Energy, Health Care, Tech: 3 Sectors We Like
By admin_45 in Blog
We’ve mentioned this story about sector weights before, but for the benefit of our newer subscribers we will briefly recap it:
When I (Nick) started covering the auto industry at the old First Boston Company in 1991, Fidelity was the US brokerage industry’s most important client. That meant every Wall Street analyst was in and out of their offices at least once a quarter visiting analysts and portfolio managers.
During one of those visits I wandered into the “chart room”, which looked exactly as the name implies. The walls were entirely covered with graphical representations of data, including everything from small cap stock charts to global GDP growth.
My Fidelity host pointed out one wall with a gaggle of PMs around it: the graphs showed the weighting of each sector in the S&P 500 and other equity indices going back over several decades. In pre-Internet times, this was not easy information to get.

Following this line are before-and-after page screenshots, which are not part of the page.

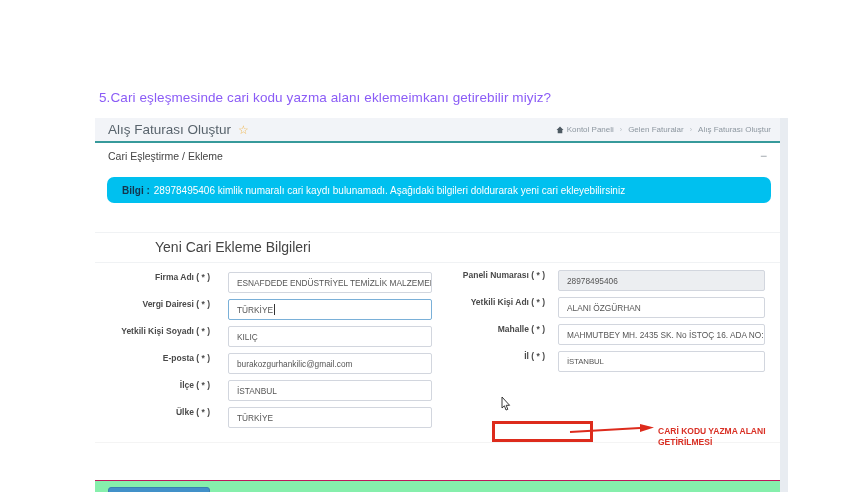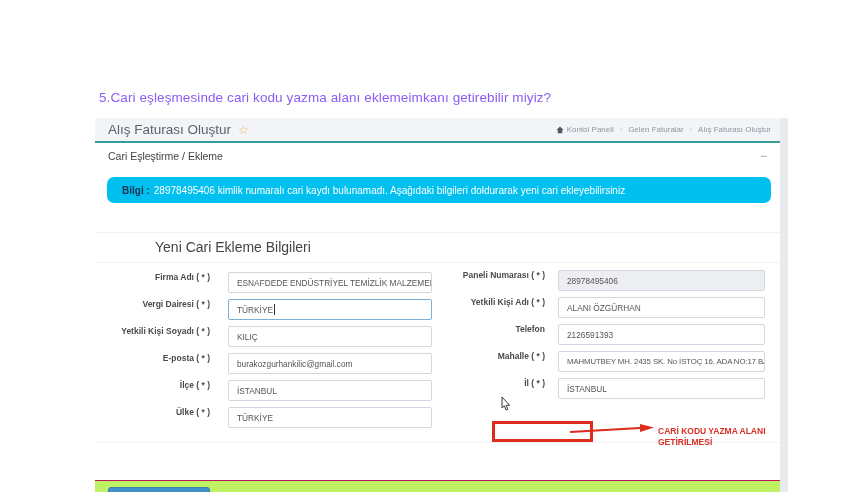"Alış Faturası Oluştur" .app { background: #bef264 -> #86efac }
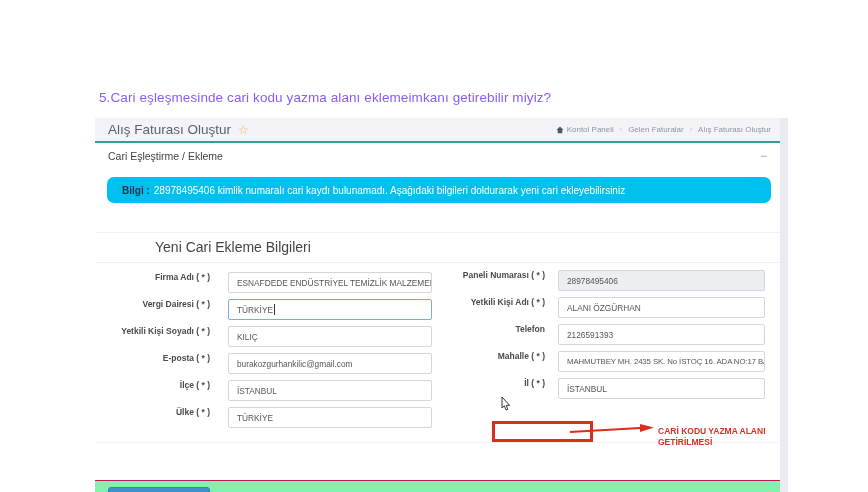"Telefon" div.frow { html: <div> <label>Telefon</label> <div> <span>2126591393</span> </div> </div> -> none }
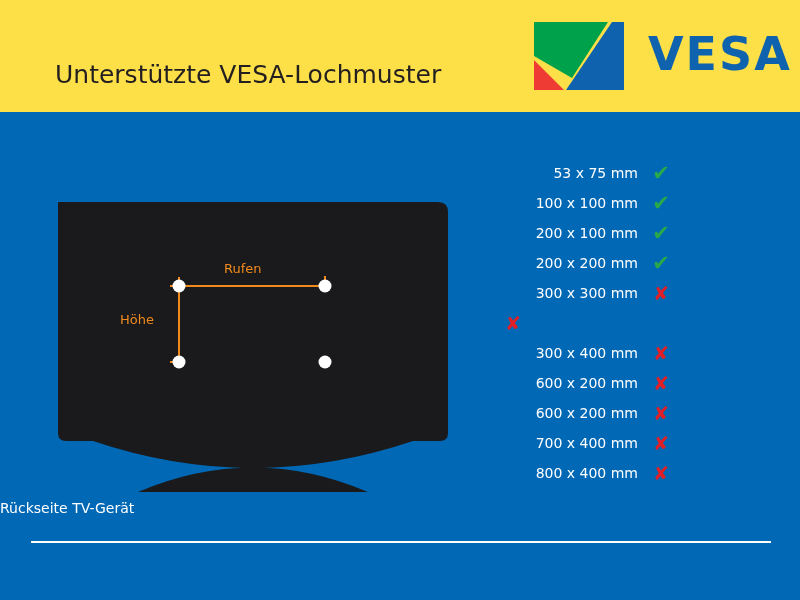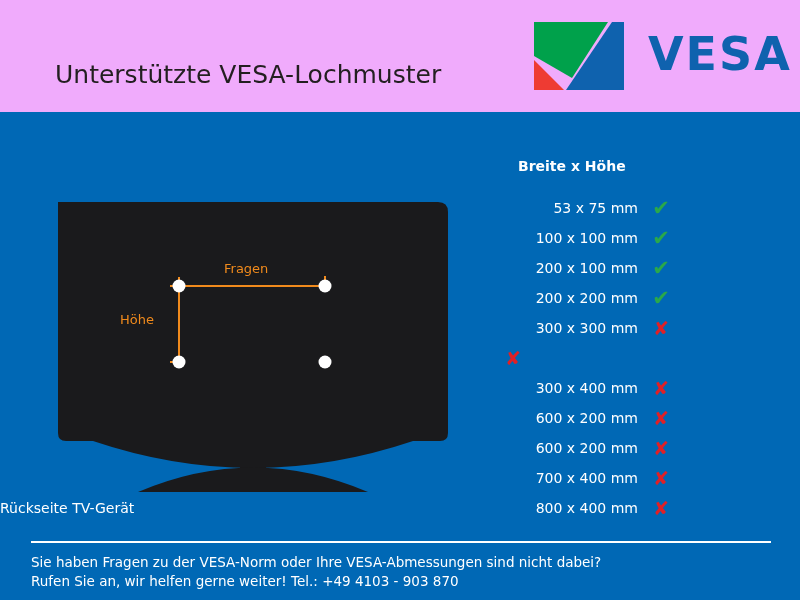"Unterstützte VESA-Lochmuster" #header { background: #f0abfc -> #fde047 }
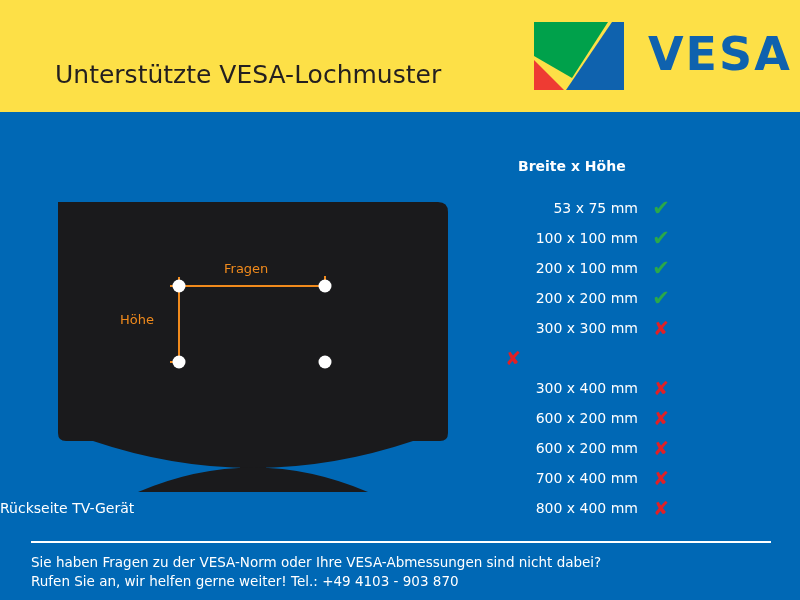"Breite x Höhe" div { html: <div>Breite x Höhe</div> -> none }
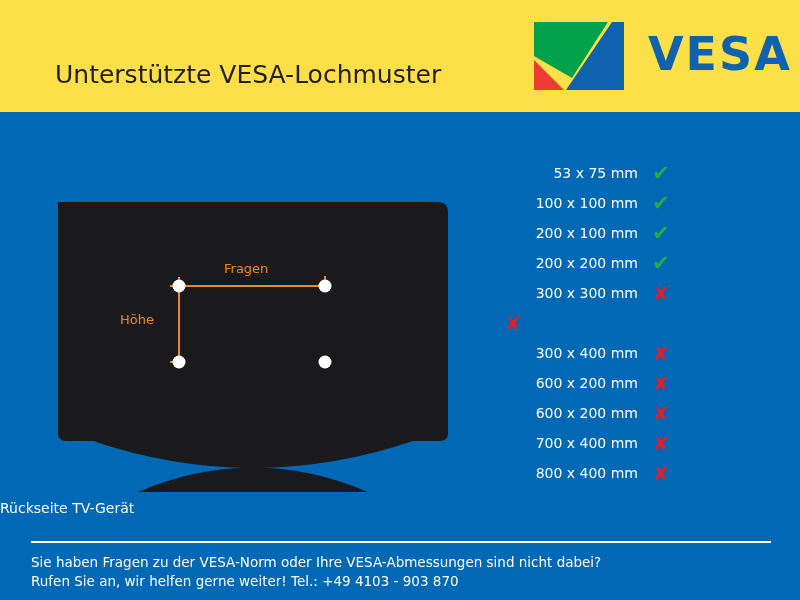"Fragen" div.dim-label { text: Fragen -> Rufen }
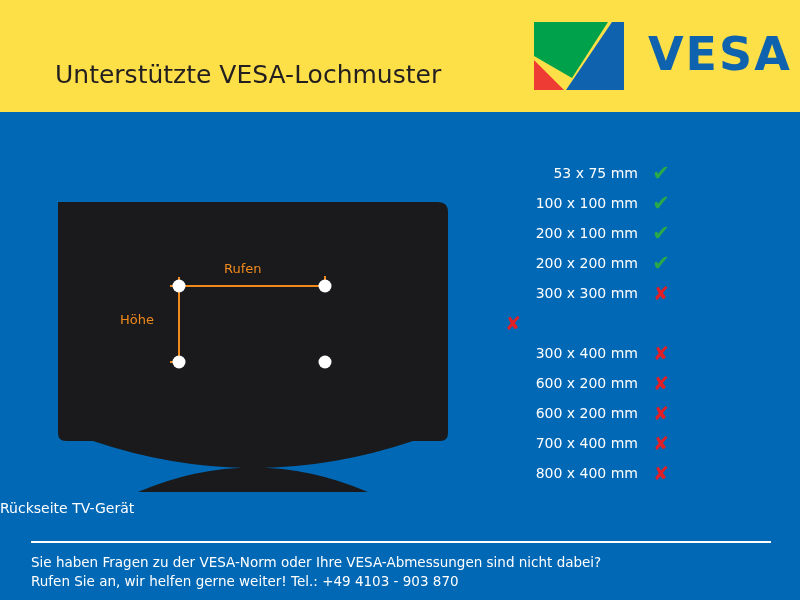"Sie haben Fragen zu der" div { html: <div> <div>Sie haben Fragen zu der VESA-Norm oder Ihre VESA-Abmessungen sind nicht dabei?</div> <div>Rufen Sie an, wir helfen gerne weiter! Tel.: +49 4103 - 903 870</div> </div> -> none }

The Fidelity PMs used this data to time sector rotations. For example, when Financials got to an “X” weighting in the S&P (say 6-8 pct), they bought the group and when it got to “Y” (10-12 pct) they sold it. They picked those ranges based on how the group had worked in the last cycle. Buy at the low end of the weightings band (when market sentiment on the group was bad), sell at the top (when it was high).
With that explanation in mind, here are the S&P 500 weightings for Technology (orange line, mostly at the top), Health Care (blue line, mostly in the middle), and Energy (gray line, bottom) from 2005 - present. Aside from 2018’s sector reshuffle, which took Google and Facebook (plus a few other names) out of Technology and into Communication Services, the data here is directly comparable across time.

Based on the analytical approach we outlined, we see three investable ideas in this graph:
#1: Overweight/Buy large cap Energy (XLE). This group’s weighting is now just 2.6 pct of the S&P 500. The floor was last October, at a 2.0 pct weighting. At the end of 2019, it was 4.4 percent. While this idea is not every investor’s cup of tea, we believe Energy should be able to get back to its pe-pandemic 4 percent weighting as global economies recover and commodity prices remain stable.
#2: Overweight/Buy large cap Health Care (XLV). At its current 13.4 percent S&P weighting, Health Care is actually a smaller part of the index than its 2015 – 2020 average of 14.4 percent. Given the manifold health challenges the US faces just now, that seems like a dramatic mispricing. Health Care was 15 percent of the S&P 500 as recently as Q4 2018.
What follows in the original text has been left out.